Exercise aim:
Wherever "none" occurs in the entries, copy the line that holds it.

Detected change data:
============
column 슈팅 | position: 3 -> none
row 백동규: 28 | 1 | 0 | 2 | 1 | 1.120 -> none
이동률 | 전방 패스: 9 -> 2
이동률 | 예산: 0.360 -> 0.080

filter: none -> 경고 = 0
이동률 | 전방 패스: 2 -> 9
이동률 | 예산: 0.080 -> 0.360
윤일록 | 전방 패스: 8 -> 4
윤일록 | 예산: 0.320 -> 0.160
============
Solved exercise:
column 슈팅 | position: 3 -> none
row 백동규: 28 | 1 | 0 | 2 | 1 | 1.120 -> none
filter: none -> 경고 = 0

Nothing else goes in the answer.